Páginas

sexta-feira, 4 de maio de 2018

CINEMA: "Soldado Milhões"



CINEMA: “Soldado Milhões”,
Realização | Gonçalo Galvão Teles e Jorge Paixão da Costa
Argumento | Jorge Paixão da Costa e Mário Botequilha
Fotografia | José António Loureiro
Montagem | João Braz
Interpretação | João Arrais, Miguel Borges, Tiago Teotónio Pereira, Ivo Canelas, Isac Graça, Raimundo Cosme, Carminho Coelho, Graciano Dias, Nuno Pardal, Dinarte Branco, Lúcia Moniz, António Pedro Cerdeira
Produção | Pandora da Cunha Telles e Pablo Iraola
Portugal | 2018 | Guerra | M/12 | 85 minutos
Cinema Dolce Espaço, Ovar
04 Mai 2018 | sex | 16:00


Envolvendo a 2ª Divisão do Corpo Expedicionário Português, a Batalha de La Lys foi um dos episódios mais negativos da participação portuguesa na I Guerra Mundial. Na madrugada de 9 de Abril de 1918, oito divisões alemãs, com cerca de 100 mil homens e mais de mil peças de artilharia, avançaram sobre as forças portuguesas que, apesar de dizimadas – o balanço refere 1341 mortos, 4626 feridos, 1932 desaparecidos e 7440 prisioneiros -, resistiram tempo suficiente para permitir aos aliados suster a ofensiva e recomporem-se. Será precisamente no seio desta dramática história que se destacará um herói acidental, o transmontano Aníbal Augusto Milhais, celebrado pela sua bravura e ficando conhecido como o “Soldado Milhões”.

No ano em que se assinala o centenário do fim da I Guerra Mundial, a história do Soldado Milhões é mostrada em filme. Construída em tempos distintos, buscando uma complementaridade entre os momentos em guerra e fora dela, a história é desenhada de forma séria, tornando verosímil a personagem do Soldado Milhões, especialmente quando o conflito é evocado. As sequências de guerra são duma enorme sobriedade e dignidade, estando em causa menos os recursos limitados da produção e mais a opção estética de remeter o conflito para o íntimo dos seus protagonistas. Não há grandes planos sobre o campo de batalha, divisões de blindados a avançarem em linha e a esmagarem tudo à sua passagem, balas tracejantes a riscarem a noite, sangue a jorrar em bica ou tripas de fora; mas está lá – e sente-se – a raiva, a ansiedade, a loucura e o medo que se esconde em cada linha de trincheira. E está lá, forte como em nenhum outro lugar, o espírito de sobrevivência, a saudade, a amizade e a camaradagem.

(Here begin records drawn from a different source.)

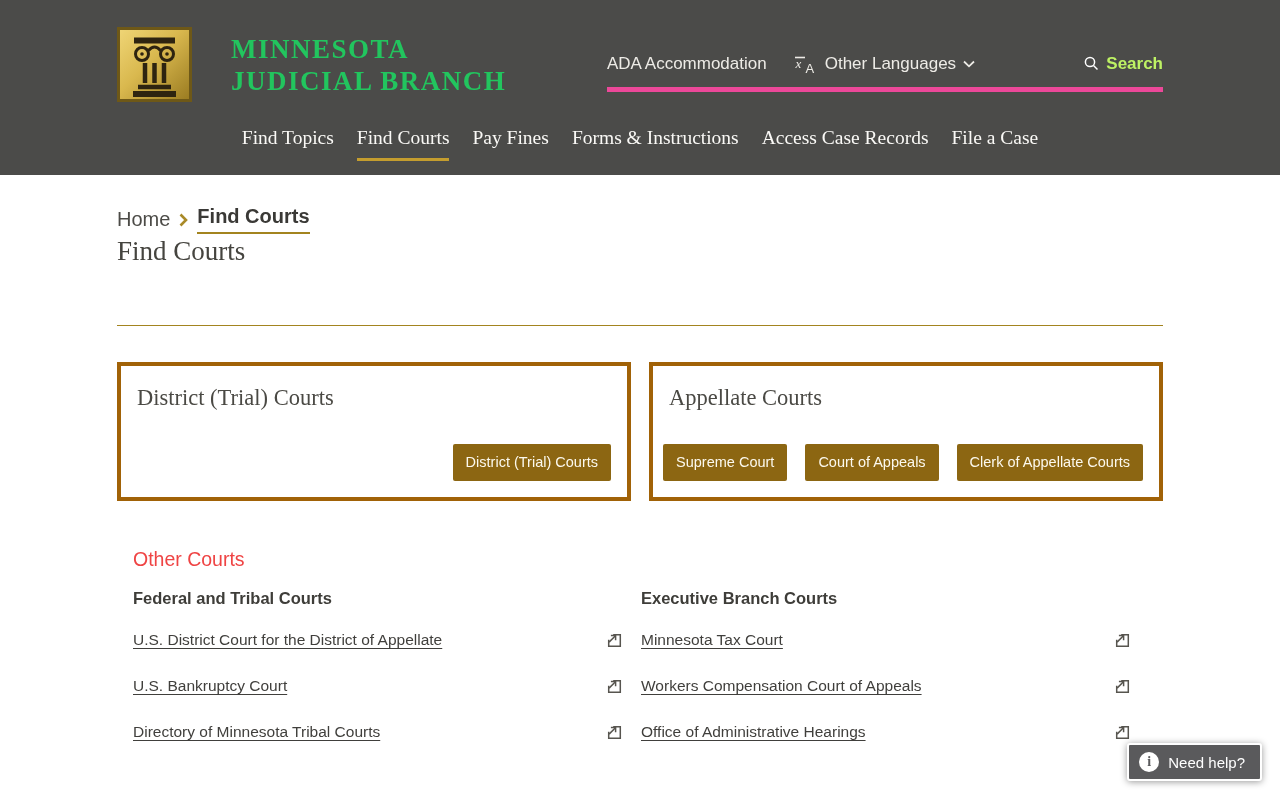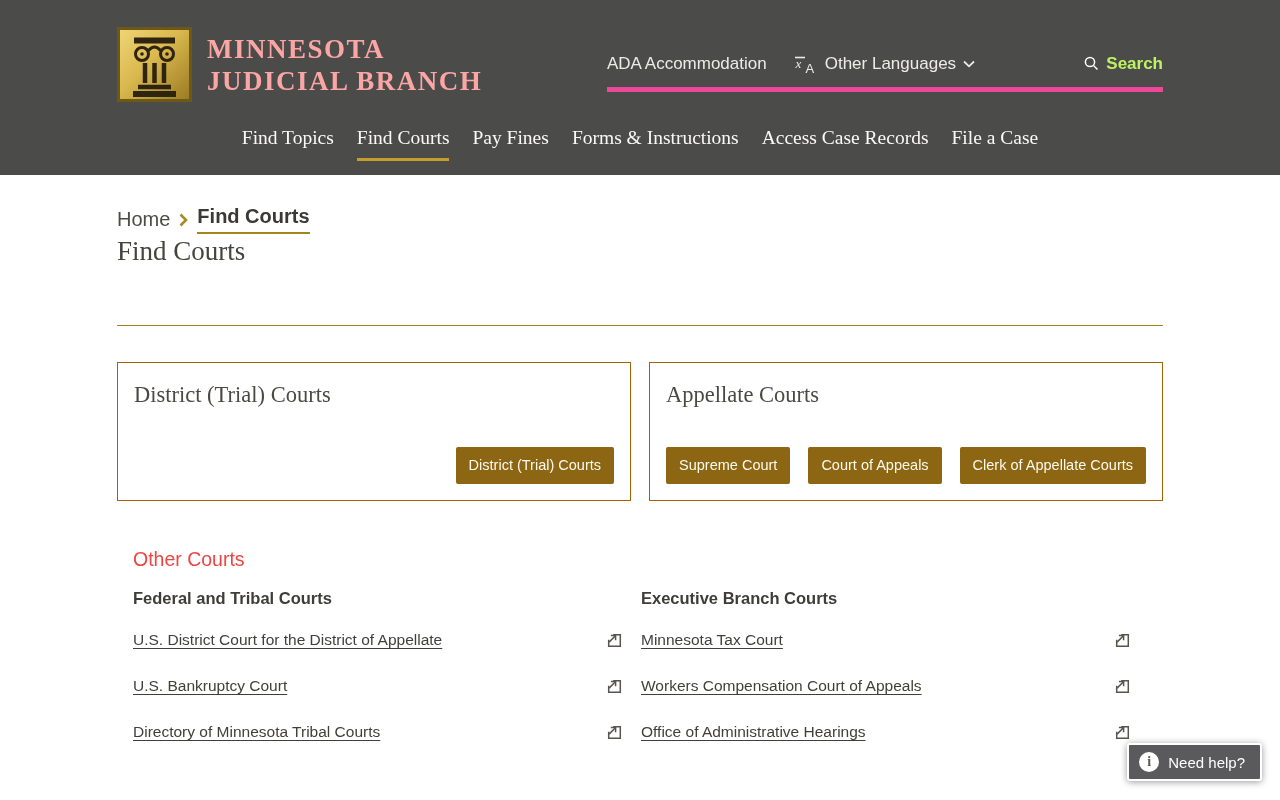--- a/index.html
+++ b/index.html
@@ -7,23 +7,23 @@
               font-family:"Liberation Sans", sans-serif; }
   a { text-decoration:none; color:inherit; }
   .icon svg { display:block; }
 
   
   .site-header { position:relative; height:175px; background:#4b4b49; }
   .header-inner { position:relative; width:1046px; margin:0 auto; height:100%; }
 
   .brand { position:absolute; left:0; top:27px; display:flex; align-items:center; gap:15px; cursor:pointer; }
   .logo-mark { width:75px; height:75px; }
-  .brand-text { display:flex; flex-direction:column; color:#fca5a5;
+  .brand-text { display:flex; flex-direction:column; color:#22c55e;
                 font-family:"Liberation Serif", serif; font-weight:700;
-                font-size:27px; line-height:32px; letter-spacing:1.5px; }
+                font-size:27px; line-height:32px; letter-spacing:1.5px;margin-left:24px; }
 
   .utility { position:absolute; left:490px; right:0; top:40px; height:52px;
              display:flex; align-items:center; gap:26px;
              border-bottom:5px solid #ec4899; color:#edebe6; font-size:17px; }
   .util-link { cursor:pointer; }
   .lang { display:flex; align-items:center; gap:7px; }
   .util-search { margin-left:auto; display:flex; align-items:center; gap:6px;
                  font-weight:700; color:#bef264; cursor:pointer; }
 
   .main-nav { position:absolute; left:0; right:0; top:127px;
@@ -41,21 +41,21 @@
   .crumb-sep { display:flex; margin-top:1px; }
   .crumb-current { font-weight:700; color:#3a3936; padding-bottom:4px;
                    border-bottom:2px solid #a3841f; cursor:pointer; }
 
   h1.page-title { margin-top:2px; font-family:"Liberation Serif", serif; font-weight:400;
                   font-size:27px; color:#45443f; line-height:36px; }
 
   .rule { border:none; border-top:1px solid #a3841f; margin-top:56px; }
 
   .cards { display:flex; gap:18px; margin-top:36px; }
-  .card { flex:1; height:139px; background:#fff; border:1px solid #a16207;
+  .card { flex:1; height:139px; background:#fff; border:4px solid #a16207;
           position:relative; padding:19px 16px; }
   .card h2 { font-family:"Liberation Serif", serif; font-weight:400;
              font-size:22.5px; color:#4a4944; }
   .card-buttons { position:absolute; right:16px; bottom:16px; display:flex; gap:18px; }
   .btn { background:#8c6612; color:#fcf9ee; font-size:14.5px; line-height:17px;
          padding:10px 13px; border-radius:2px; cursor:pointer; white-space:nowrap; }
 
   .other { margin-top:44px; padding-left:16px; }
   .other-title { font-family:Liberation Sans, sans-serif; font-weight:400;
                  font-size:19.5px; color:#ef4444; line-height:28px; }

“Soldado Milhões” é, por tudo quanto ficou dito, um belo momento de cinema. Mas tem debilidades. A abordagem à história de João Ferreira de Almeida, o “último fuzilado português”, é um erro já que não acrescenta nada ao filme, antes funciona como elemento de dispersão. E depois, factualmente, sabemos que os momentos terríveis vividos pelo Corpo Expedicionário Português tiveram muito a ver com o facto das tropas se encontrarem mal preparadas e insuficientemente equipadas para enfrentar um inimigo poderoso nos campos gelados da Flandres, nesse Inverno e início de Primavera de 1918. Ora, aquilo que nos é dado a ver é precisamente o contrário do que seria suposto, decorrendo a acção num clima estival e em paisagens mais compatíveis com o sul da Europa, quase conseguindo ouvir-se o canto das cigarras. E se esta claríssima falha da produção belisca o filme de forma indelével, temos a excelente interpretação de João Arrais a servir-lhe de contraponto e a justificar, também ele, o nome de “Milhões”. “Actor Milhões”!